### Data supplied ###

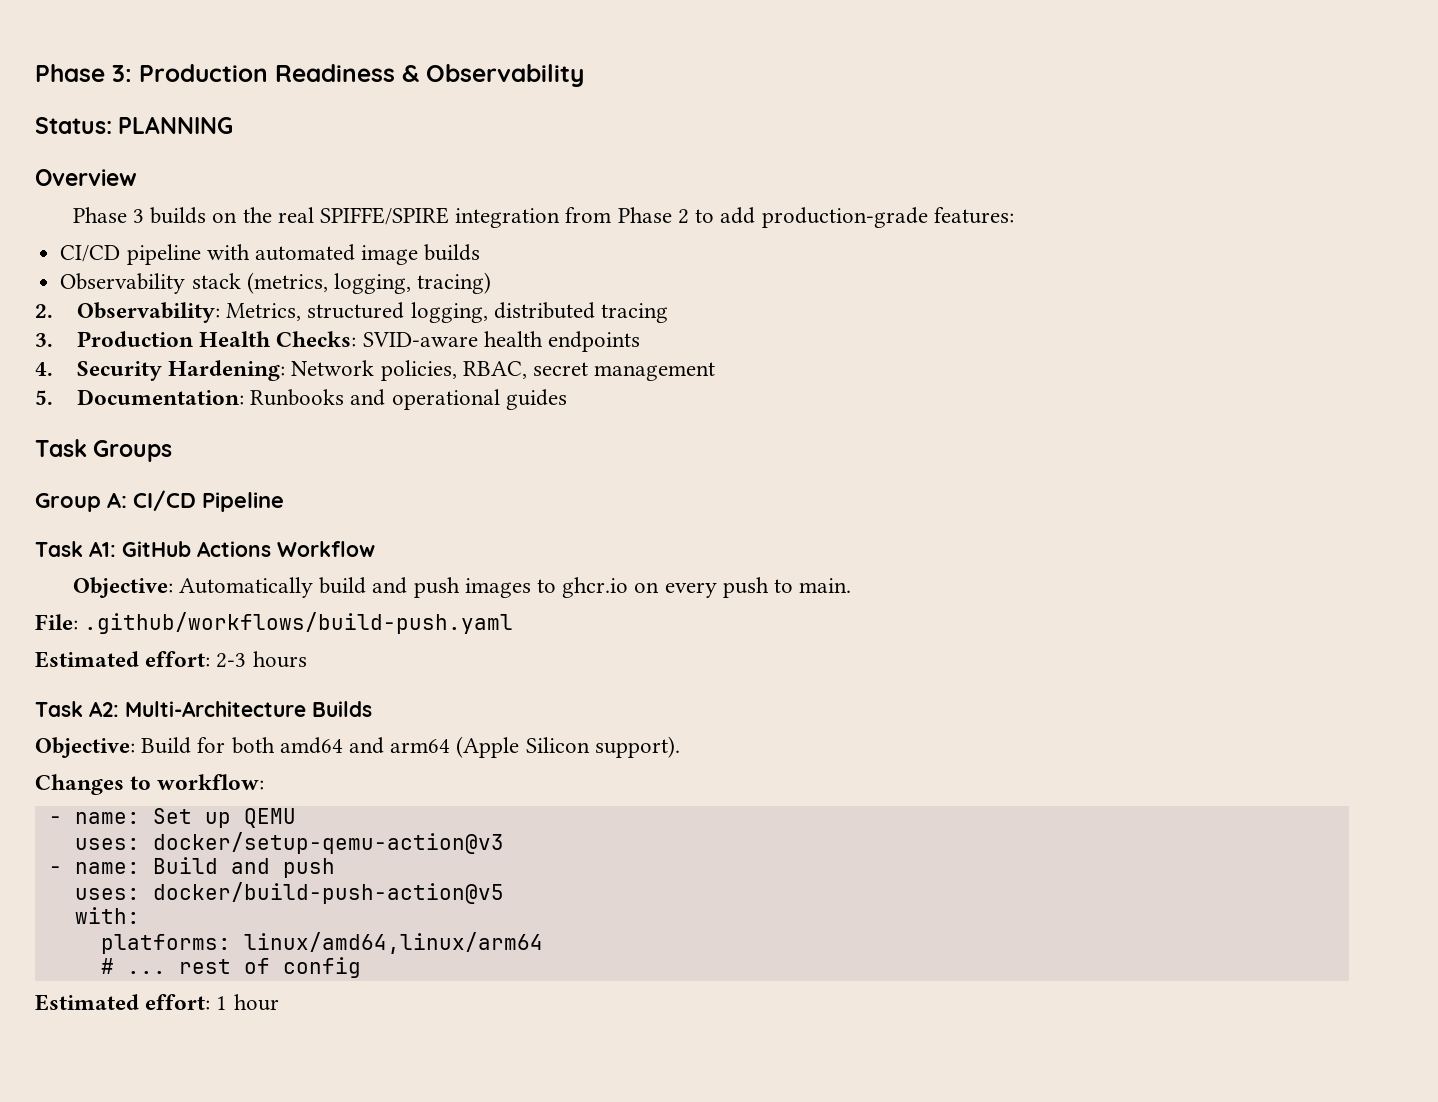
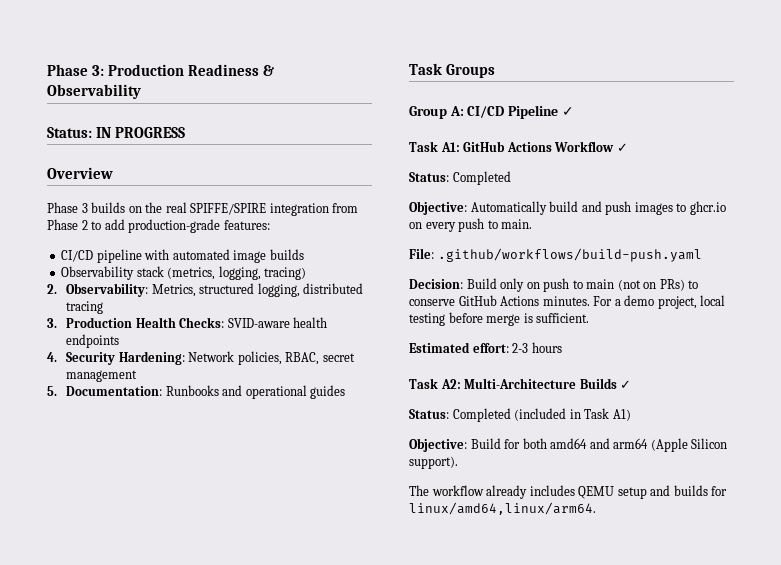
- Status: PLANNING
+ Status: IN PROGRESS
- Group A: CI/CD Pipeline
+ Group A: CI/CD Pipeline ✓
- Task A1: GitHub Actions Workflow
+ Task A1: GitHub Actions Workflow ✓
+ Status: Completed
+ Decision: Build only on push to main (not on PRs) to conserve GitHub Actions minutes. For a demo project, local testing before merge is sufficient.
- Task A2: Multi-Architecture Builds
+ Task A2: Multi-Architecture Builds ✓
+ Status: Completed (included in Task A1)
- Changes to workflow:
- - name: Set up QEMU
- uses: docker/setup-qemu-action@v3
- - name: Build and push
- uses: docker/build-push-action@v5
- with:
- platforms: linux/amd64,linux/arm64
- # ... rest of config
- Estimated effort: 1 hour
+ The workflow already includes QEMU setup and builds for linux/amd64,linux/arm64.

###

◆ **Exercise prompt**: From the first line to the last, write out the data exactly, omitting any pictures.

◆ **Your solution**:
- Status: PLANNING
+ Status: IN PROGRESS
- Group A: CI/CD Pipeline
+ Group A: CI/CD Pipeline ✓
- Task A1: GitHub Actions Workflow
+ Task A1: GitHub Actions Workflow ✓
+ Status: Completed
+ Decision: Build only on push to main (not on PRs) to conserve GitHub Actions minutes. For a demo project, local testing before merge is sufficient.
- Task A2: Multi-Architecture Builds
+ Task A2: Multi-Architecture Builds ✓
+ Status: Completed (included in Task A1)
- Changes to workflow:
- - name: Set up QEMU
- uses: docker/setup-qemu-action@v3
- - name: Build and push
- uses: docker/build-push-action@v5
- with:
- platforms: linux/amd64,linux/arm64
- # ... rest of config
- Estimated effort: 1 hour
+ The workflow already includes QEMU setup and builds for linux/amd64,linux/arm64.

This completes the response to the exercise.